Safest neighborhoods in Bronx (Google)
library(png)
png_url <- "https://raw.githubusercontent.com/baa5234/FinalProject/main/SAFETEST%20NEIGHBORHOOD%20IN%20BX%20ImG.png"
# Read the PNG image from the URL
download.file(png_url,
"SAFETEST NEIGHBORHOOD IN BX ImG.png",mode="wb")
img <- readPNG( "SAFETEST NEIGHBORHOOD IN BX ImG.png")
# Display the image
plot(1:2, type = "n", axes = FALSE, xlab = "", ylab = "")
rasterImage(img, 1, 1, 2, 2)
Based on the image we can see the safest neighborhoods are the following above. Also, the article link :https://propertyclub.nyc/article/safest-neighborhoods-in-the-bronx shows Riverdale is number 1 safest neighborhood in Bronx. But also we can see the neighborhoods with highest sales prices are on the list above.
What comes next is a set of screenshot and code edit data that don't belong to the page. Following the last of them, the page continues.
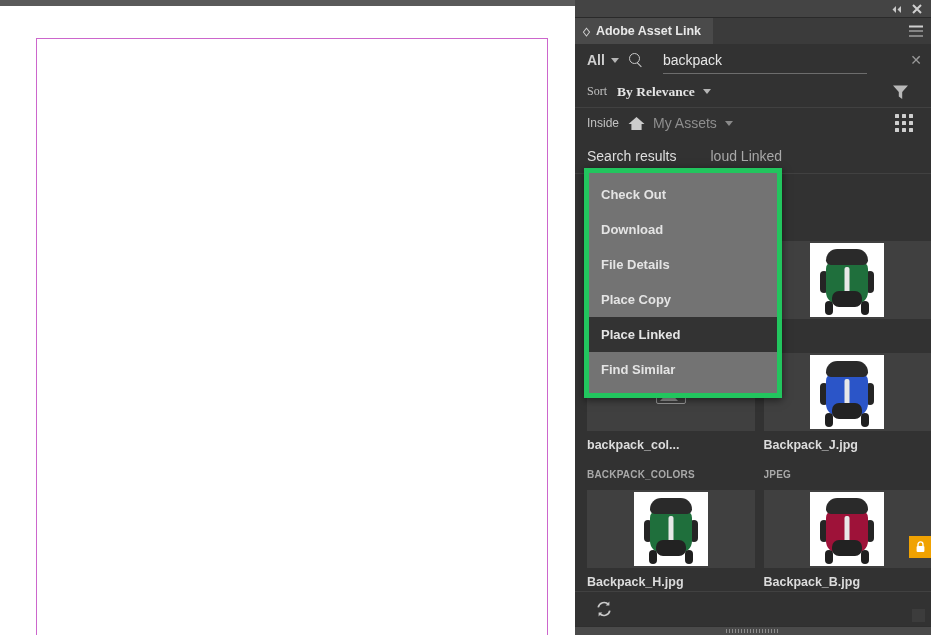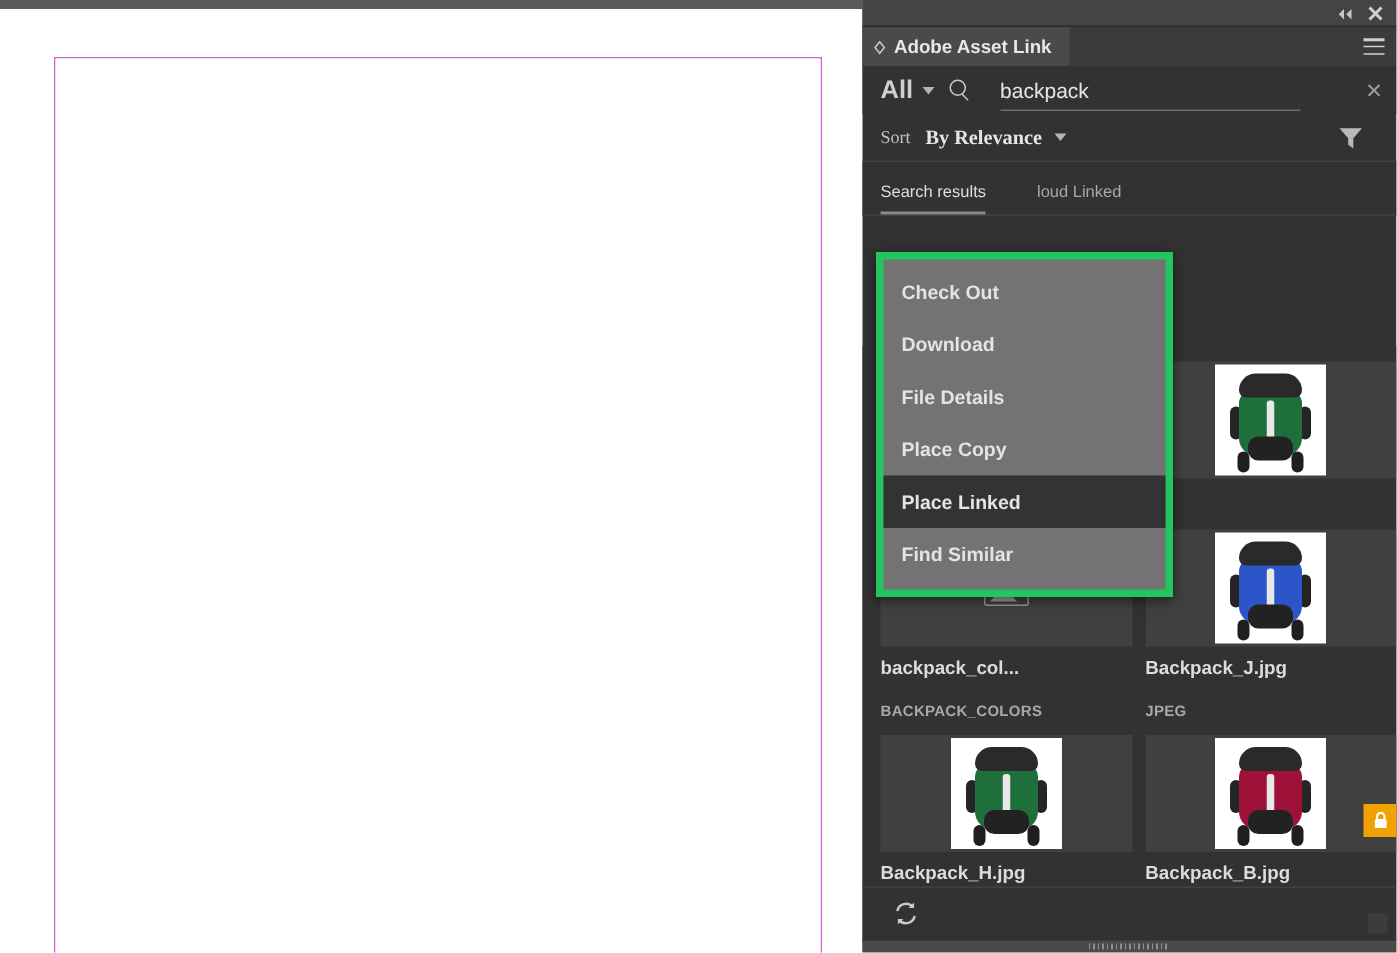--- a/index.html
+++ b/index.html
@@ -91,21 +91,21 @@
 
   
   #search-row {
     position: relative;
     height: 32px;
     display: flex; align-items: center;
     padding: 0 0 0 12px;
     background: #323232;
   }
   #scope-label {
-    color: #cfcfcf; font-size: 17px; font-weight: bold;
+    color: #cfcfcf; font-size: 14px; font-weight: bold;
     margin-right: 6px;
   }
   .chev {
     width: 0; height: 0;
     border-left: 4px solid transparent;
     border-right: 4px solid transparent;
     border-top: 5px solid #b5b5b5;
     margin-right: 10px;
   }
   #search-icon {
@@ -185,21 +185,21 @@
   
   #results-tabs {
     position: relative;
     height: 36px;
     display: flex; align-items: flex-end;
     padding: 0 0 0 12px;
     border-bottom: 1px solid #414141;
     background: #323232;
   }
   .rtab {
-    font-size: 11px; color: #c9c9c9;
+    font-size: 14px; color: #c9c9c9;
     padding: 0 0 9px 0; margin-right: 34px;
     position: relative; white-space: nowrap;
   }
   .rtab.active { color: #dedede; }
   .rtab.active::after {
     content: ""; position: absolute; left: 0; right: 0; bottom: 0;
     height: 2px; background: #8a8a8a;
   }
   .rtab.dim { color: #a8a8a8; }
 
@@ -419,20 +419,41 @@
       <span id="sort-label">Sort</span>
       <span id="sort-value">By Relevance</span>
       <span class="chev"></span>
       <span id="filter-icon">
         <svg width="17" height="17" viewBox="0 0 17 17">
           <path d="M1,2 L16,2 L10.2,8.6 L10.2,15.5 L6.8,13 L6.8,8.6 Z" fill="#b9b9b9"></path>
         </svg>
       </span>
     </div>
 
+    <div id="inside-row">
+      <span id="inside-label">Inside</span>
+      <span id="home-icon">
+        <svg width="17" height="15" viewBox="0 0 17 15">
+          <path d="M8.5,1 L16.5,8 L13.6,8 L13.6,14 L3.4,14 L3.4,8 L0.5,8 Z" fill="#cccccc"></path>
+        </svg>
+      </span>
+      <span id="inside-value">My Assets</span>
+      <span class="chev-dim"></span>
+      <span id="gridview-icon">
+        <b></b>
+          <b></b>
+          <b></b>
+        <b></b>
+          <b></b>
+          <b></b>
+        <b></b>
+          <b></b>
+          <b></b>
+      </span>
+    </div>
 
     <div id="results-tabs">
       <span class="rtab active">Search results</span>
       <span class="rtab dim">loud Linked</span>
     </div>
 
     <div id="results-scroll">
       <div id="grid">
           <div class="card">
             <div class="thumb">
Using Webshot of a map neighborhoods in Bronx
library(webshot)
library(magick)
# Define the URL
mapurl <- "https://www.google.com/maps/d/u/0/viewer?mid=1eB3cfuq2tEUpHgHZ6mKzV1UjrU8&hl=en_US&ll=40.854060357151404%2C-73.85685142264114&z=12"
# Capture screenshot
webshot(mapurl, "map_screenshot.png")
# Read the captured image
map_image <- image_read("map_screenshot.png")
# Display the image
plot(map_image)
The screenshot above shows safest and dangerous neighborhoods in Bronx. As you can see the following the highest sales prices based on location are not highlighted as red but instead as yellow meaning safe neighborhood.
Here is a url that you can hover across neighborhoods in the Bronx. You will see neighborhoods with highest sales price have lower crime rates.
#
crimedata_url <- "https://www.neighborhoodscout.com/ny/bronx/crime"
# Open the URL in the default web browser
browseURL(crimedata_url)
In conclusion we can see variables of neighborhood(location), year built, and gross square feet plays major roles in Housing Sales Prices , most especially neighborhood. Overall, this conclusion highlights the importance of thorough analysis and data-driven decision-making in the real estate market, as well as providing insights into the factors driving house prices and how they can be leveraged to make informed decisions.